### [Supplied data]

------------------------------------------------

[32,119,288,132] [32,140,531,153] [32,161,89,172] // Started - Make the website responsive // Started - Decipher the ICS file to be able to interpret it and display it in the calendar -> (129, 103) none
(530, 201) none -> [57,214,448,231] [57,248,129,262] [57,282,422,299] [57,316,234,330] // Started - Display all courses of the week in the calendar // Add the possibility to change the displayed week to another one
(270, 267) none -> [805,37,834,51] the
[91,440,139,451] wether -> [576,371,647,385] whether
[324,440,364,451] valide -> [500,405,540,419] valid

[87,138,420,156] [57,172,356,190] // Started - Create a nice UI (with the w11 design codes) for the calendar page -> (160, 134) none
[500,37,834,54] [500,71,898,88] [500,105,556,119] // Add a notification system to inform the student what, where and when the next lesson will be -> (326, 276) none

------------------------------------------------

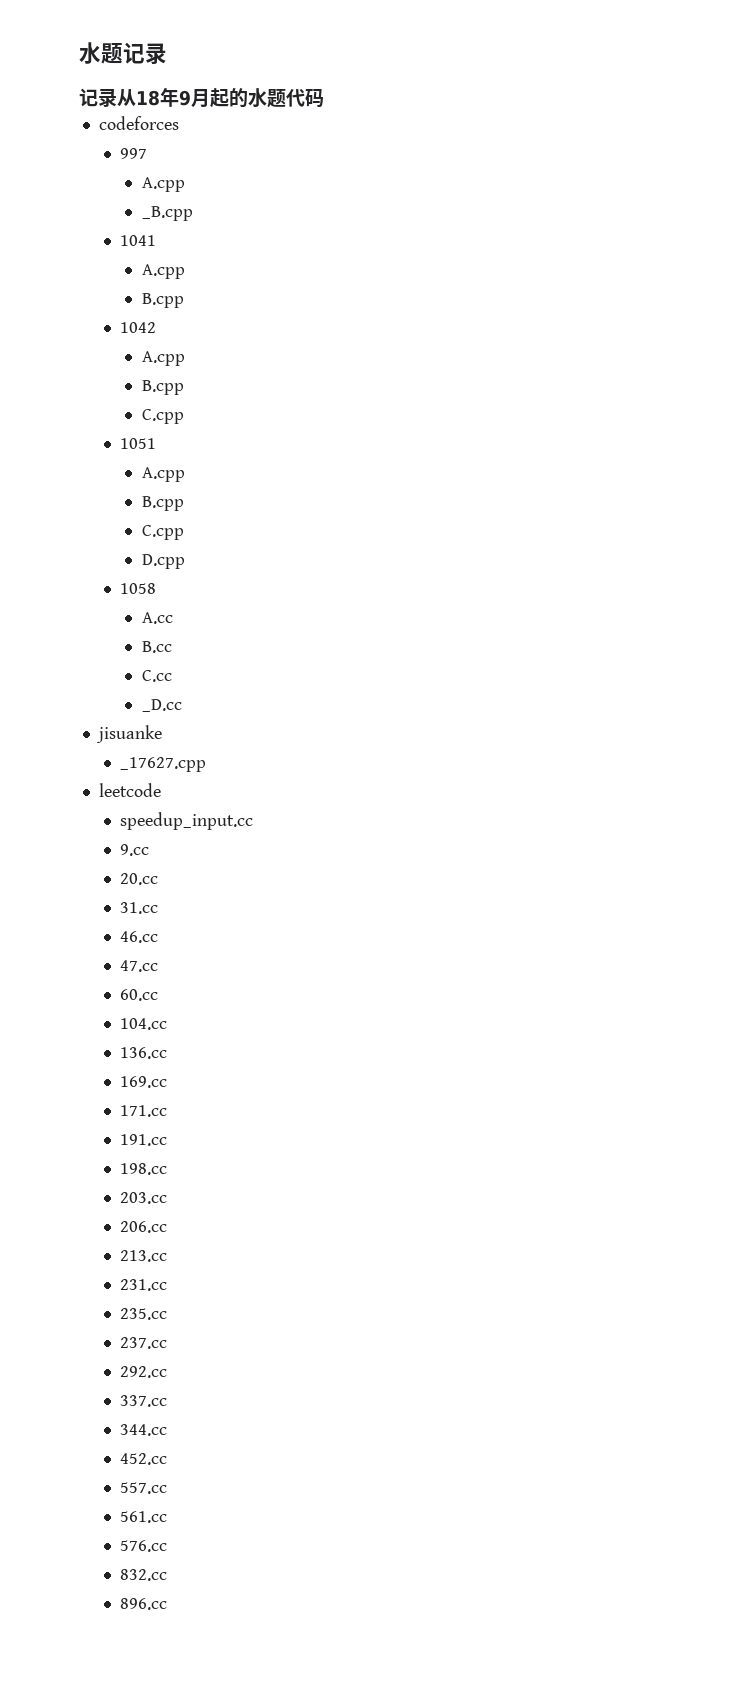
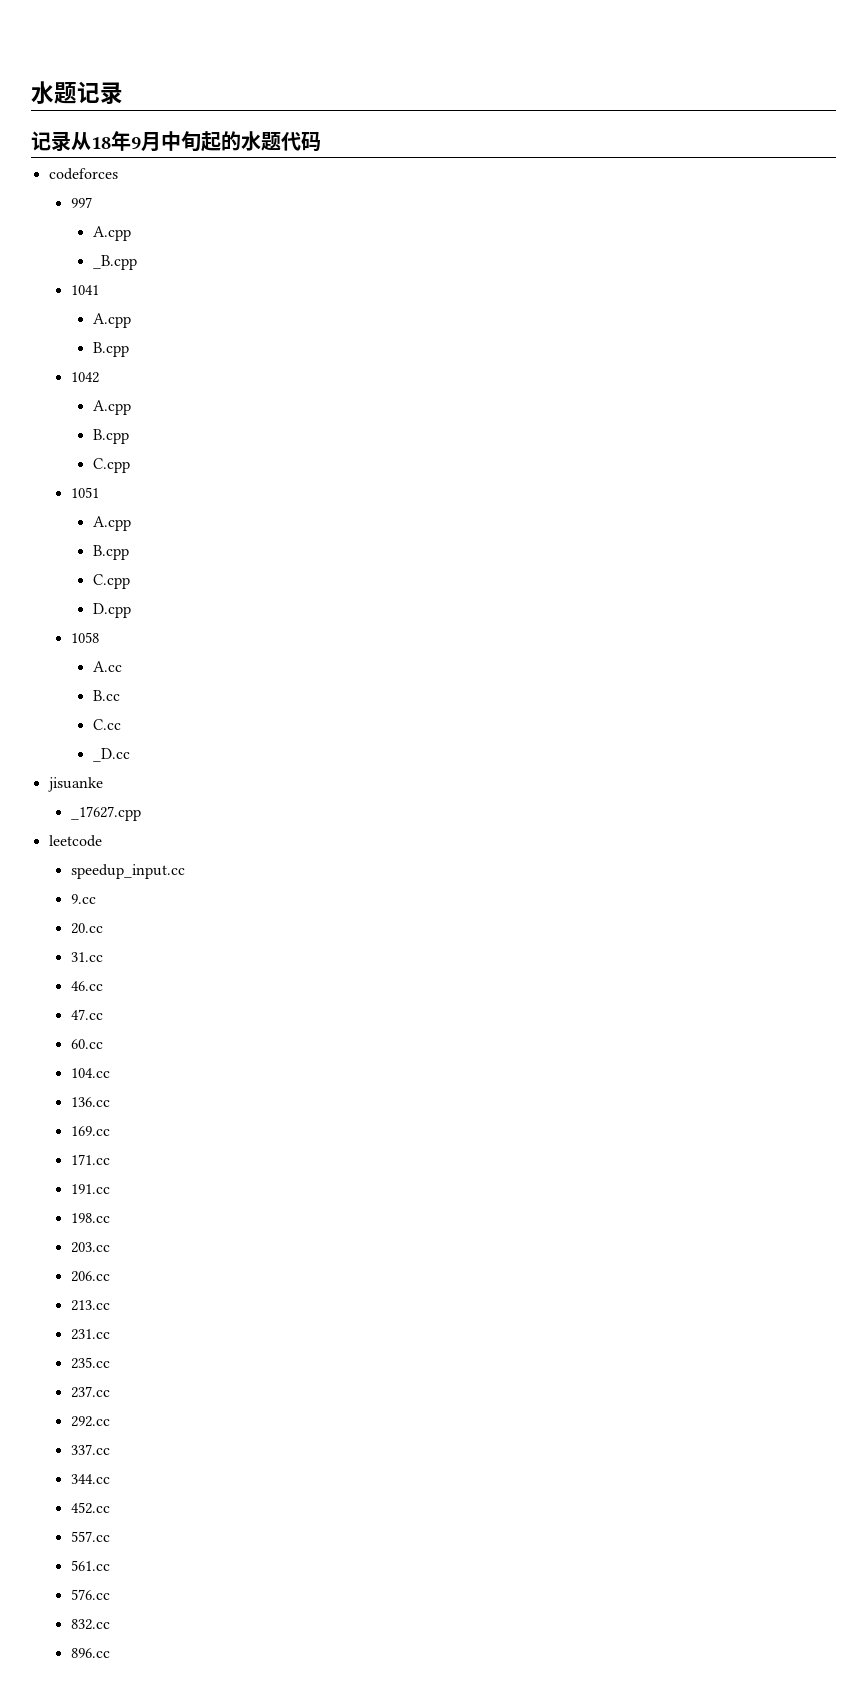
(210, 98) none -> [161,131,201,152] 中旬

------------------------------------------------

### [What you need to do]
In the listing above, locate the line containing "(270, 267) none -> [805,37,834,51] the" and the line containing "[500,37,834,54] [500,71,898,88] [500,105,556,119]". Transcribe those two lines and everything between them, exactly as written.

### [Exercise result]
(270, 267) none -> [805,37,834,51] the
[91,440,139,451] wether -> [576,371,647,385] whether
[324,440,364,451] valide -> [500,405,540,419] valid

[87,138,420,156] [57,172,356,190] // Started - Create a nice UI (with the w11 design codes) for the calendar page -> (160, 134) none
[500,37,834,54] [500,71,898,88] [500,105,556,119] // Add a notification system to inform the student what, where and when the next lesson will be -> (326, 276) none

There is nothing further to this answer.